- [Exercise requirements] Your reply should be the records below, duplicated exactly, with any picture removed.

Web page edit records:

•••

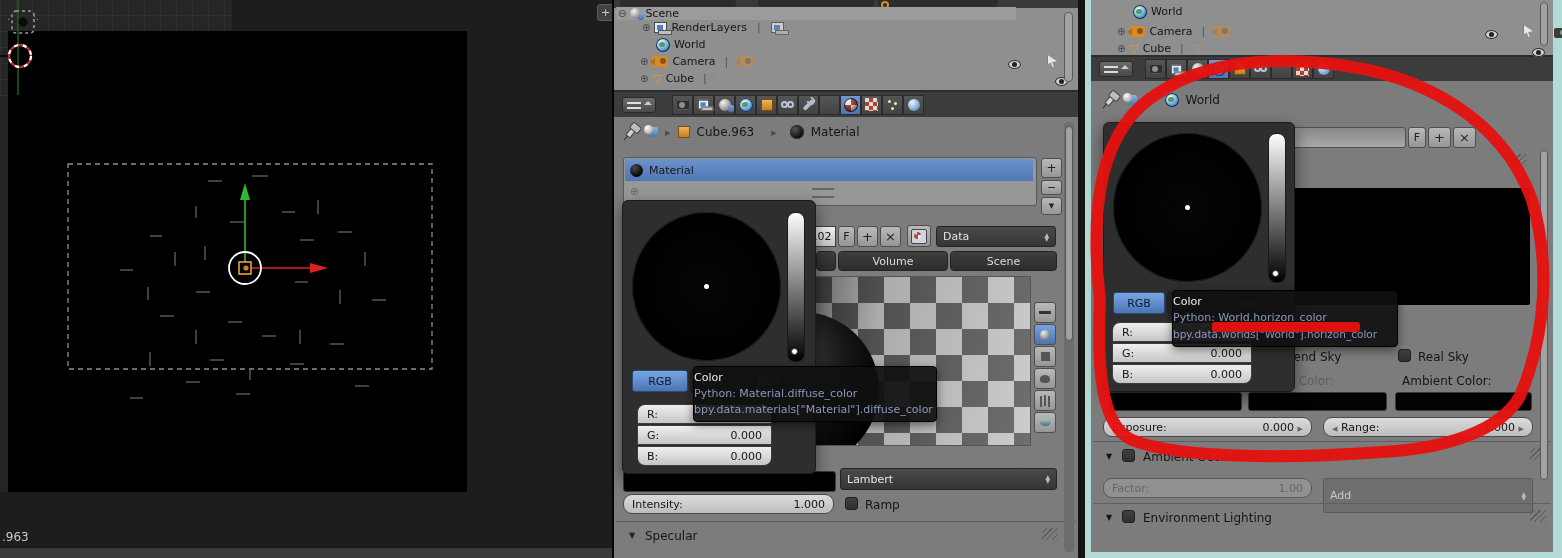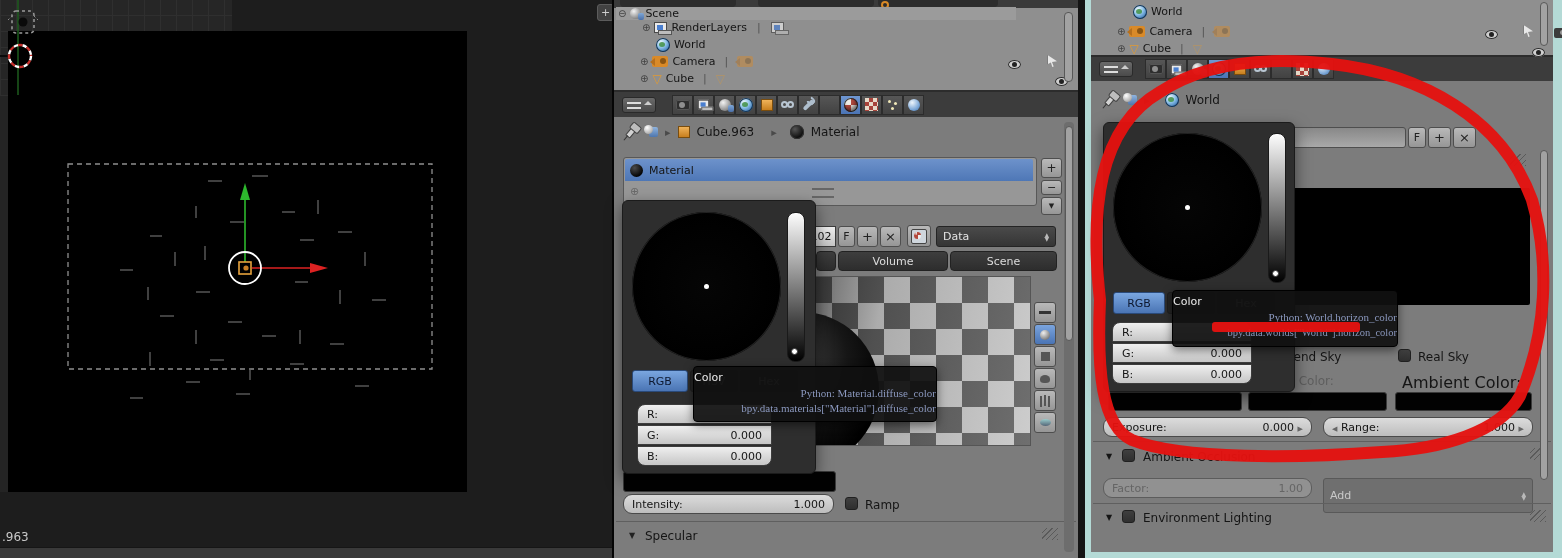--- a/index.html
+++ b/index.html
@@ -92,7 +92,7 @@
   .ptab.off{background:#262626;color:#707070;border:1px solid #1f1f1f;}
   .tooltip{background:rgba(16,16,16,.93);border:1px solid #000;border-radius:4px;box-shadow:0 3px 10px rgba(0,0,0,.5);}
   .tt-title{color:#e9e9e9;text-align:left;font-size:11px;}
-  .tt-py{text-align:right;font-size:11px;font-family:Liberation Serif, serif;}
+  .tt-py{text-align:left;font-size:11px;}
   .swatch{background:#020202;border:1px solid #3a3a3a;border-radius:3px;}
   .scroll-track{background:#6d6d6d;border-radius:4px;}
   .scroll-pill{background:#a2a2a2;border-radius:4px;border:1px solid #585858;box-sizing:border-box;}

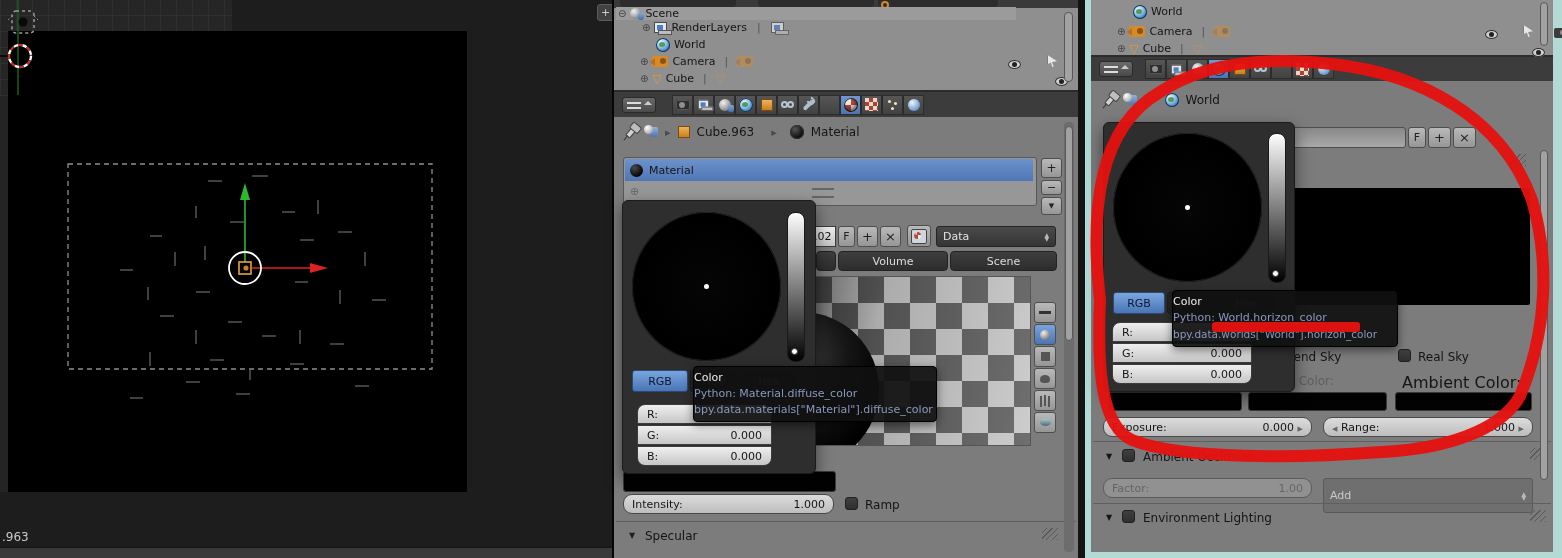--- a/index.html
+++ b/index.html
@@ -484,7 +484,7 @@
   <span class="abs txt" style="left:1418px;top:351px;font-size:12px;">Real Sky</span>
   <span class="abs txt dim" style="left:1108px;top:375px;font-size:12px;">Horizon Color:</span>
   <span class="abs txt dim" style="left:1256px;top:375px;font-size:12px;">Zenith Color:</span>
-  <span class="abs txt" style="left:1402px;top:375px;font-size:16px;">Ambient Color:</span>
+  <span class="abs txt" style="left:1402px;top:375px;font-size:12px;">Ambient Color:</span>
   <div class="abs swatch" style="left:1108px;top:392px;width:132px;height:17px;"></div>
   <div class="abs swatch" style="left:1248px;top:392px;width:137px;height:17px;"></div>
   <div class="abs swatch" style="left:1395px;top:392px;width:135px;height:17px;"></div>

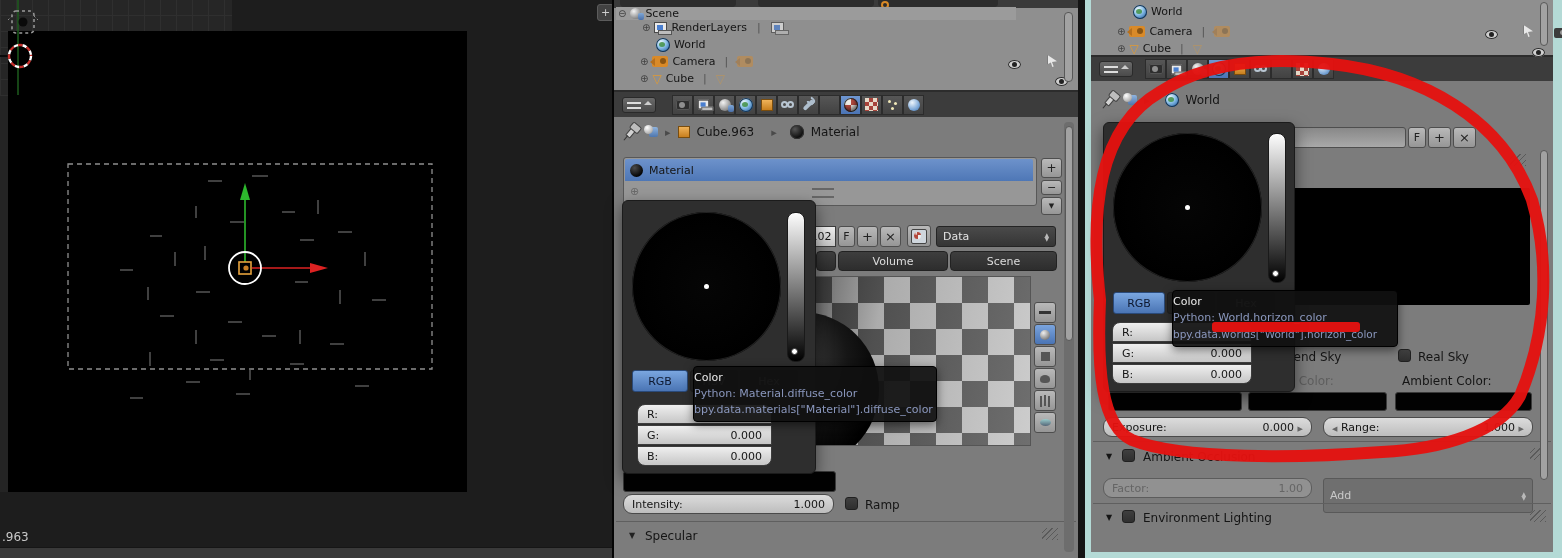--- a/index.html
+++ b/index.html
@@ -348,6 +348,13 @@
   </div>
 
   <div class="abs swatch" style="left:623px;top:471px;width:211px;height:19px;"></div>
+  <div class="abs drop" style="left:840px;top:468px;width:217px;height:22px;">
+    <span>Lambert</span>
+    <span class="updn">
+        <span>▲</span>
+        <span>▼</span>
+      </span>
+  </div>
   <div class="abs slider" style="left:623px;top:494px;width:211px;height:20px;">
     <span class="txt">Intensity:</span>
     <span class="txt">1.000</span>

•••

- [Task response]
--- a/index.html
+++ b/index.html
@@ -92,7 +92,7 @@
   .ptab.off{background:#262626;color:#707070;border:1px solid #1f1f1f;}
   .tooltip{background:rgba(16,16,16,.93);border:1px solid #000;border-radius:4px;box-shadow:0 3px 10px rgba(0,0,0,.5);}
   .tt-title{color:#e9e9e9;text-align:left;font-size:11px;}
-  .tt-py{text-align:right;font-size:11px;font-family:Liberation Serif, serif;}
+  .tt-py{text-align:left;font-size:11px;}
   .swatch{background:#020202;border:1px solid #3a3a3a;border-radius:3px;}
   .scroll-track{background:#6d6d6d;border-radius:4px;}
   .scroll-pill{background:#a2a2a2;border-radius:4px;border:1px solid #585858;box-sizing:border-box;}

--- a/index.html
+++ b/index.html
@@ -484,7 +484,7 @@
   <span class="abs txt" style="left:1418px;top:351px;font-size:12px;">Real Sky</span>
   <span class="abs txt dim" style="left:1108px;top:375px;font-size:12px;">Horizon Color:</span>
   <span class="abs txt dim" style="left:1256px;top:375px;font-size:12px;">Zenith Color:</span>
-  <span class="abs txt" style="left:1402px;top:375px;font-size:16px;">Ambient Color:</span>
+  <span class="abs txt" style="left:1402px;top:375px;font-size:12px;">Ambient Color:</span>
   <div class="abs swatch" style="left:1108px;top:392px;width:132px;height:17px;"></div>
   <div class="abs swatch" style="left:1248px;top:392px;width:137px;height:17px;"></div>
   <div class="abs swatch" style="left:1395px;top:392px;width:135px;height:17px;"></div>

--- a/index.html
+++ b/index.html
@@ -348,6 +348,13 @@
   </div>
 
   <div class="abs swatch" style="left:623px;top:471px;width:211px;height:19px;"></div>
+  <div class="abs drop" style="left:840px;top:468px;width:217px;height:22px;">
+    <span>Lambert</span>
+    <span class="updn">
+        <span>▲</span>
+        <span>▼</span>
+      </span>
+  </div>
   <div class="abs slider" style="left:623px;top:494px;width:211px;height:20px;">
     <span class="txt">Intensity:</span>
     <span class="txt">1.000</span>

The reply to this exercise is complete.